Tony Daly
- Born: 7 March 1966 (age 60) West Pymble, Australia
- Height: 1.78 m (5 ft 10 in)
- Weight: 103 kg (227 lb)

Rugby union career
- Position: Prop

Amateur team(s)
- Years: Team / Apps / (Points)
- Eastern Suburbs RUFC

International career
- Years: Team / Apps / (Points)
- 1989–1995: Australia / 41 / (17)
- Correct as of 23 February 2021

= Tony Daly =

Australian rugby union footballer

Tony Daly (born 7 March 1966 in West Pymble, Australia) is a former Australian rugby union footballer who represented Australia in 41 Test matches. He played for Eastern Suburbs, Gordon, Randwick, Manly, Brothers and Saracens at prop. He represented Australia between 1989 and 1995. One of the four tries he ever scored for Australia was in the 1991 Rugby World Cup final against England which Australia won 12-6. Daly also went with Australia to the 1995 Rugby World Cup and played several Bledisloe Cup matches against the All Blacks. As well as representing Australia, Daly also played for New South Wales and Queensland. He has continued to be involved with rugby since his retirement, playing briefly for San Francisco Golden Gate.

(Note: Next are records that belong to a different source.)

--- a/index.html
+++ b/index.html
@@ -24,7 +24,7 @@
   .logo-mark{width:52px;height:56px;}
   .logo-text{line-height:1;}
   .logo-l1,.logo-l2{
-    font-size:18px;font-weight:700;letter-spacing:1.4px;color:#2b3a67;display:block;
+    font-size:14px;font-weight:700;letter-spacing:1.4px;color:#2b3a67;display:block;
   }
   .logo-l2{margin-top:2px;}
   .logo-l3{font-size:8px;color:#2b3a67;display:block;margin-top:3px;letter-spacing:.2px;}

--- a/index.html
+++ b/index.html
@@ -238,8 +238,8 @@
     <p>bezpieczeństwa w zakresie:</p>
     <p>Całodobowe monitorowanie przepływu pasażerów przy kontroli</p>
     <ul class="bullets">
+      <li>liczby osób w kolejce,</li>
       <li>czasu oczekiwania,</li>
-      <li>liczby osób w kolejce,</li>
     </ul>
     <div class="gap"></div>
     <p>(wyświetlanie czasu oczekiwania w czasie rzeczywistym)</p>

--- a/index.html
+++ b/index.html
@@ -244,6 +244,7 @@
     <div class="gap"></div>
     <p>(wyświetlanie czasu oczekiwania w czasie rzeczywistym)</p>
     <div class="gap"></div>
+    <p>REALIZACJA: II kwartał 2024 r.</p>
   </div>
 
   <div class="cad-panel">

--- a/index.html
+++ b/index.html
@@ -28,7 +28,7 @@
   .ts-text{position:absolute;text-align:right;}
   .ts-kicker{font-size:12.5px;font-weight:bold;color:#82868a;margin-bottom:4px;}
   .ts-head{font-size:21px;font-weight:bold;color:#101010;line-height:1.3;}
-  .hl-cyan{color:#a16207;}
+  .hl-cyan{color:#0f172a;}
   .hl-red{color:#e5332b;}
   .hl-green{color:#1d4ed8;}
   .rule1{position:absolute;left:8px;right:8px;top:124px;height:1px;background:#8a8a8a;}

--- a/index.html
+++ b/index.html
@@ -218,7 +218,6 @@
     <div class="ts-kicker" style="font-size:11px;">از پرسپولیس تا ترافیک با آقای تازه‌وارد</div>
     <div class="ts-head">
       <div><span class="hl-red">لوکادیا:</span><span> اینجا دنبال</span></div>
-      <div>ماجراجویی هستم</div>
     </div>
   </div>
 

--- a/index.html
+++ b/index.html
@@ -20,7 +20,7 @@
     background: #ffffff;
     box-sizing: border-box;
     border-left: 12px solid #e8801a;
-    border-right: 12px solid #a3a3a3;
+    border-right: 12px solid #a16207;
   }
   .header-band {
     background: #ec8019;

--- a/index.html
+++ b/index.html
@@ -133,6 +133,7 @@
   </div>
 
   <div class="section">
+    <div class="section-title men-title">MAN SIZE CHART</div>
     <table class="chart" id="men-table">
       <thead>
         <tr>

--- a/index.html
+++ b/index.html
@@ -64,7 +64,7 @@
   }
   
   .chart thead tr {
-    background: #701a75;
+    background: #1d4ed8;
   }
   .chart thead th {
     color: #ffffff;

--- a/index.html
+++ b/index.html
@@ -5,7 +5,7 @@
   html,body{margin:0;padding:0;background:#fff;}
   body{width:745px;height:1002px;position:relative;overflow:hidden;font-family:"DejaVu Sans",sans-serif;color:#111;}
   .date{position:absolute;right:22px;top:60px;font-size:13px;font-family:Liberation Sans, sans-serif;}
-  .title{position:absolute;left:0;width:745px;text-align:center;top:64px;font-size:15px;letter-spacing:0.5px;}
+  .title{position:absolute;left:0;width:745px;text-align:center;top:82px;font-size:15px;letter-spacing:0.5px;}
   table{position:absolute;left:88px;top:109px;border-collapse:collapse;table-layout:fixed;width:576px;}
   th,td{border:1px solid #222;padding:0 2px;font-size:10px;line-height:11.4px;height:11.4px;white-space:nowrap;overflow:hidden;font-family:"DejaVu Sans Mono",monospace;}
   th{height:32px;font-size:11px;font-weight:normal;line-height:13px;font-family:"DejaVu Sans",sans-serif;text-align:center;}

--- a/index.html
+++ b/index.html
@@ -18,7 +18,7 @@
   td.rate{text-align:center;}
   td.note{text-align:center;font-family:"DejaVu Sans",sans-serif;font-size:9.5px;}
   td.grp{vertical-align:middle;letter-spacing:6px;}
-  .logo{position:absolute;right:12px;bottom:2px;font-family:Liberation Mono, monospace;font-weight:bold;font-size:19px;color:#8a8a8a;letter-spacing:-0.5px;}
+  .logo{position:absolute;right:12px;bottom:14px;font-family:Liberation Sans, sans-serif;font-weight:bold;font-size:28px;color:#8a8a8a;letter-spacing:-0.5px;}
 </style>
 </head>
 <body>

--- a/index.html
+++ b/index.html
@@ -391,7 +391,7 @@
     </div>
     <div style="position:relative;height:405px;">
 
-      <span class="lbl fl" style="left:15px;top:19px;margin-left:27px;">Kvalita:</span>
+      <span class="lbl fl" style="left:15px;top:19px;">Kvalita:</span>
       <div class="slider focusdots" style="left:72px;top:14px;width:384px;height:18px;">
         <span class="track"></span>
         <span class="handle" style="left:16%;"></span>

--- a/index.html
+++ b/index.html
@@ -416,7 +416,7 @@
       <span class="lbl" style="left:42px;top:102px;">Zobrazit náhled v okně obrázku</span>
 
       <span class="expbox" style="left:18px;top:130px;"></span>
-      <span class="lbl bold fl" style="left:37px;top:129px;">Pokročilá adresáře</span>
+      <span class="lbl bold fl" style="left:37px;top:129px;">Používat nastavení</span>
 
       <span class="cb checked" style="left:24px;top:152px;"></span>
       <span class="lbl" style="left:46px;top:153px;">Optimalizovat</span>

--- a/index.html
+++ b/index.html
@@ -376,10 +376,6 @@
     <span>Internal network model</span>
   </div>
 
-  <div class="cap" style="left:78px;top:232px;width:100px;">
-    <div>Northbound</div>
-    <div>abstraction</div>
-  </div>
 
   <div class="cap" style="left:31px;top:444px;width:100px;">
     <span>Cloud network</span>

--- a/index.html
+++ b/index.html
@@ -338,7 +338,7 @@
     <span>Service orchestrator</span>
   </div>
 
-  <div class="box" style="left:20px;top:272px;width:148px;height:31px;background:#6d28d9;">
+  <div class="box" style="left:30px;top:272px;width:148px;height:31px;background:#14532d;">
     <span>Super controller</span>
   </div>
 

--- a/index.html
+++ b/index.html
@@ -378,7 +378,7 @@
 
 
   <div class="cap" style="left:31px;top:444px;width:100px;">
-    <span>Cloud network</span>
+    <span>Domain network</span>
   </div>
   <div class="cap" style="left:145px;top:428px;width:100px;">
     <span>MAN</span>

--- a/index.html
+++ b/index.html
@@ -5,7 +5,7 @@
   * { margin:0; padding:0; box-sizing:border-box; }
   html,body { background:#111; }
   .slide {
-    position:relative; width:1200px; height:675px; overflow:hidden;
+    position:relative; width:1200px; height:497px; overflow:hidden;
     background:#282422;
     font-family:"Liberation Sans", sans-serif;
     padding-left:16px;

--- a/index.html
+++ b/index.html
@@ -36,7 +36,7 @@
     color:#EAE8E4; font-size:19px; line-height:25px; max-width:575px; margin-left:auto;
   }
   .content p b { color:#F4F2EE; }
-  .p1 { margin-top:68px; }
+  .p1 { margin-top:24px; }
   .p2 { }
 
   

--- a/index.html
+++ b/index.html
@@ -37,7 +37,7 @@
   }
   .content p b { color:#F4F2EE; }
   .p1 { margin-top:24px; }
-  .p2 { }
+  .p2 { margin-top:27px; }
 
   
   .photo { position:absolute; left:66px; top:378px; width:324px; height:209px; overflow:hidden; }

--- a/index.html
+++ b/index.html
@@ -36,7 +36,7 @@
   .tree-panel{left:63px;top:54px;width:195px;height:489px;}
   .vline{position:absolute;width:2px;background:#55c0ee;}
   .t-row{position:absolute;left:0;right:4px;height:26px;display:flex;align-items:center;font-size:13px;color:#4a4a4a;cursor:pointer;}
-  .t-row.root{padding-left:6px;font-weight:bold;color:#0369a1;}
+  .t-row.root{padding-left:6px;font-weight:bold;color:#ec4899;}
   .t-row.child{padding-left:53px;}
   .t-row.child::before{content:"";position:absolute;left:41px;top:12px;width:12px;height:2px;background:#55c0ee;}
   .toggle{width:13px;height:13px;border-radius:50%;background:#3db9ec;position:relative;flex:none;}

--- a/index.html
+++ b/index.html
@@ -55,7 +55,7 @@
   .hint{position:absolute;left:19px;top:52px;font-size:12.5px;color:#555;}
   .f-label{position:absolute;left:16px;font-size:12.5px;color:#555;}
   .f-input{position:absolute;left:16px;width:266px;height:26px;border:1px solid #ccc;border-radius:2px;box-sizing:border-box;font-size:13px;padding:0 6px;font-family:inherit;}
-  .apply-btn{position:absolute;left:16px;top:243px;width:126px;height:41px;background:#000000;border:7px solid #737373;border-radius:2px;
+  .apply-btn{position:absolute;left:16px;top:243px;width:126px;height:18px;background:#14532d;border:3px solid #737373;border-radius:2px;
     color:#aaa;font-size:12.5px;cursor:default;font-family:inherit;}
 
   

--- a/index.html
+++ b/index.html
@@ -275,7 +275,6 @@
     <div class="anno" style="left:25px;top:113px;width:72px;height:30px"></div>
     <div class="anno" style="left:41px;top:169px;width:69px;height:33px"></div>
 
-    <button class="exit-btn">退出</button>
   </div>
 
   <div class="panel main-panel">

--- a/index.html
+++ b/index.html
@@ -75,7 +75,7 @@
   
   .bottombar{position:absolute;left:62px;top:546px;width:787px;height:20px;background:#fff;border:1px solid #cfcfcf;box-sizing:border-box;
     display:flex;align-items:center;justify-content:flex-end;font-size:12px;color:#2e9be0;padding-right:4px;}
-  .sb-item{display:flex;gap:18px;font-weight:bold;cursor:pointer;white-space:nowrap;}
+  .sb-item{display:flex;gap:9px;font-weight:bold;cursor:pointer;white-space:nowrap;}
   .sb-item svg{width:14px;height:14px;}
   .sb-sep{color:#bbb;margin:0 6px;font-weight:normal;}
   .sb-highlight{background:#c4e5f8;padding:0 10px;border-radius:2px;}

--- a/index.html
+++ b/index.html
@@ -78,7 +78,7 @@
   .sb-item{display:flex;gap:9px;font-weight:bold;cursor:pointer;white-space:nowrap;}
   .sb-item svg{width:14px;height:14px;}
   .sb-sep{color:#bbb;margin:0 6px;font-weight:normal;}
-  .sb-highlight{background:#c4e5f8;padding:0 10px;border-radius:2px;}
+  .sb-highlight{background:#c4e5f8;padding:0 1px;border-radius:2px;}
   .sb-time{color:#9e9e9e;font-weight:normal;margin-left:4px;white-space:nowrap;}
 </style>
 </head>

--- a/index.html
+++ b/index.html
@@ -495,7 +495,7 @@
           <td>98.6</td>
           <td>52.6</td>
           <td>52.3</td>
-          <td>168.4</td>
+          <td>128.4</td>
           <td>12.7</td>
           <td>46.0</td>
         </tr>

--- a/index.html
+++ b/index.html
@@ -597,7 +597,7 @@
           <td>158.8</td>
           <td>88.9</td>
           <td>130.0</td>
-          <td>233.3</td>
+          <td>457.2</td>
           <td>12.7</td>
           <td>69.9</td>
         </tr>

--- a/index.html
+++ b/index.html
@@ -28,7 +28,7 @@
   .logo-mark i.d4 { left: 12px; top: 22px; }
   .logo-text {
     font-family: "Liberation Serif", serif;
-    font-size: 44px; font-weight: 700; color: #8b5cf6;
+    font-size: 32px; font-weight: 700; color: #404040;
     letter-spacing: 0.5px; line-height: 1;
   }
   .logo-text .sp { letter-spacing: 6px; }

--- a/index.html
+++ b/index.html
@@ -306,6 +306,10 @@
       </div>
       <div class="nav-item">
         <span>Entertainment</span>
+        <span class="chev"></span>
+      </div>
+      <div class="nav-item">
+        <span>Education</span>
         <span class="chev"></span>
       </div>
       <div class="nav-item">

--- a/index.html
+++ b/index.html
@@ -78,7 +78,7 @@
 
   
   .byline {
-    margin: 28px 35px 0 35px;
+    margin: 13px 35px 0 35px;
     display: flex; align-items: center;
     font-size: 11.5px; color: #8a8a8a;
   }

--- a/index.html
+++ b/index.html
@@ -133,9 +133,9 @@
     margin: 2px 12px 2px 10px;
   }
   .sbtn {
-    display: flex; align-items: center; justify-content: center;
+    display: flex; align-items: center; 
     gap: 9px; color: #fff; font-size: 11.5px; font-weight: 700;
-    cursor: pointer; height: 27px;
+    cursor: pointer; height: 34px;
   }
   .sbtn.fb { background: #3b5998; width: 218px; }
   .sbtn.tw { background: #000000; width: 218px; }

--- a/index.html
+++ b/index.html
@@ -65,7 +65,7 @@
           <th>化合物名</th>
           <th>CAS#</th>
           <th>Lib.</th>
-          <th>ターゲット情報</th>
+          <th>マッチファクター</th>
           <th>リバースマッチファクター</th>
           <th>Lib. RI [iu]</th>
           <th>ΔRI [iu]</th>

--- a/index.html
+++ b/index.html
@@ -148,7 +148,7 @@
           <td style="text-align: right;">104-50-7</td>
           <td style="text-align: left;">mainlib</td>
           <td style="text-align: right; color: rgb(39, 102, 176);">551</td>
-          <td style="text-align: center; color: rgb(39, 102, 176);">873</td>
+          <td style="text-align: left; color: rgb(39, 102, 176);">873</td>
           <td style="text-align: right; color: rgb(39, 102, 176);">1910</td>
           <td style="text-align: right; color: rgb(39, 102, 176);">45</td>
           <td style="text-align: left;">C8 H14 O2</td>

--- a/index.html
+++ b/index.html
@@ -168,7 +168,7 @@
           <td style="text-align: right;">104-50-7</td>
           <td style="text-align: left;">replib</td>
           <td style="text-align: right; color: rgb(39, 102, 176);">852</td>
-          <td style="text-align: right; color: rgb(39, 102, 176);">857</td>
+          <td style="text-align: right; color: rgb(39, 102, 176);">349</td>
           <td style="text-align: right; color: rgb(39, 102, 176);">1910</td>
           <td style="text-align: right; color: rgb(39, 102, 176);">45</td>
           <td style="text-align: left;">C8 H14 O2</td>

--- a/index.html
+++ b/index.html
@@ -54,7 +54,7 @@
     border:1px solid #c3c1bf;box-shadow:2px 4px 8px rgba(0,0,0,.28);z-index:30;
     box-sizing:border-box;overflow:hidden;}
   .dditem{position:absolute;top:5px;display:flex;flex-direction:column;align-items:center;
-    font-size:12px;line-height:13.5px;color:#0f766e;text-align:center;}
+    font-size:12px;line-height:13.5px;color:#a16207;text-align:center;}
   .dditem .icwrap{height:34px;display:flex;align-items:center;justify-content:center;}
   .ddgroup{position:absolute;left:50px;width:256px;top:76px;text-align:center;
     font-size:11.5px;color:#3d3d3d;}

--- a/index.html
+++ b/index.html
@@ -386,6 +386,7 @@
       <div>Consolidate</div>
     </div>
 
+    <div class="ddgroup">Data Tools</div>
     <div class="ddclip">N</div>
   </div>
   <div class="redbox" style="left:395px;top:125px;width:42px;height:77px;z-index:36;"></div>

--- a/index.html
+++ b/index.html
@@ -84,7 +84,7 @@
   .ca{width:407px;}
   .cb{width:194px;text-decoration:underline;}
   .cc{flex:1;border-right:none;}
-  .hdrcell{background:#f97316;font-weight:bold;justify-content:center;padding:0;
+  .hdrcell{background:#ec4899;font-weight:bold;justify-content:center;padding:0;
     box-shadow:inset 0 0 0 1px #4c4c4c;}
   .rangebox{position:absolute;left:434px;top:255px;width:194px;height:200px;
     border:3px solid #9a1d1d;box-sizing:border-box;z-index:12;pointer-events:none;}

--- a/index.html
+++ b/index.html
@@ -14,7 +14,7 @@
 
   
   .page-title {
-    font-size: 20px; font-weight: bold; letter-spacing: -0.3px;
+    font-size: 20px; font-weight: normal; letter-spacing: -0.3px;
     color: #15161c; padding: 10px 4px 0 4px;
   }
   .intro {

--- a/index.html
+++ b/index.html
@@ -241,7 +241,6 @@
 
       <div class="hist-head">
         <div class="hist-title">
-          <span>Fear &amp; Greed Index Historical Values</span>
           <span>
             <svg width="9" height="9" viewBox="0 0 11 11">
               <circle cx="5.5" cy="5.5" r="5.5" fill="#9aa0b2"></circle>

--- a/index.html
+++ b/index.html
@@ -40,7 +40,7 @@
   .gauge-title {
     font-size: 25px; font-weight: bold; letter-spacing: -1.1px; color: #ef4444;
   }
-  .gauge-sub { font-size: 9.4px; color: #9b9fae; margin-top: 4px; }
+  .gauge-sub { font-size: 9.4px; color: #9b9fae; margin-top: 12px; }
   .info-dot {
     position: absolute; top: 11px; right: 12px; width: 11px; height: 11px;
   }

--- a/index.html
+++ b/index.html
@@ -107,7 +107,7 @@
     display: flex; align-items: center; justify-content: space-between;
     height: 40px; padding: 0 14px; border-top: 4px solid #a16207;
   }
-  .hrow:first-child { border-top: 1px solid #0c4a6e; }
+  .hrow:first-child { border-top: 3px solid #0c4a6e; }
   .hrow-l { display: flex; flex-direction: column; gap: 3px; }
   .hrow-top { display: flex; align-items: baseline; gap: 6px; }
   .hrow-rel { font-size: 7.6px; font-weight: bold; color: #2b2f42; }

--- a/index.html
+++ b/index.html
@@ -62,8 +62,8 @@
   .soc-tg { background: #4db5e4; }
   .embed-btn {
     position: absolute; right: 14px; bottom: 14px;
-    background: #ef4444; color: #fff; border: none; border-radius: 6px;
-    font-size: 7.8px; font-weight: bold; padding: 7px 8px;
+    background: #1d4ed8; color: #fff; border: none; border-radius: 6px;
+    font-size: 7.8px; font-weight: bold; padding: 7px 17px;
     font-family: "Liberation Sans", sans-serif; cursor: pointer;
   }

In 2006, Daly was slated to play with the Classic Wallabies in Bermuda. However, due to an incident on the plane where Daly was accused of stealing cash from fellow passengers, he was detained by the FBI during a stopover at Los Angeles and sent back to Australia. Daly informed reporters his visitation rights in the United States were withdrawn for an unrelated prior driving offence stemming from not attending court regarding a 2004 car accident.

Daly has coached several suburban rugby teams in New South Wales.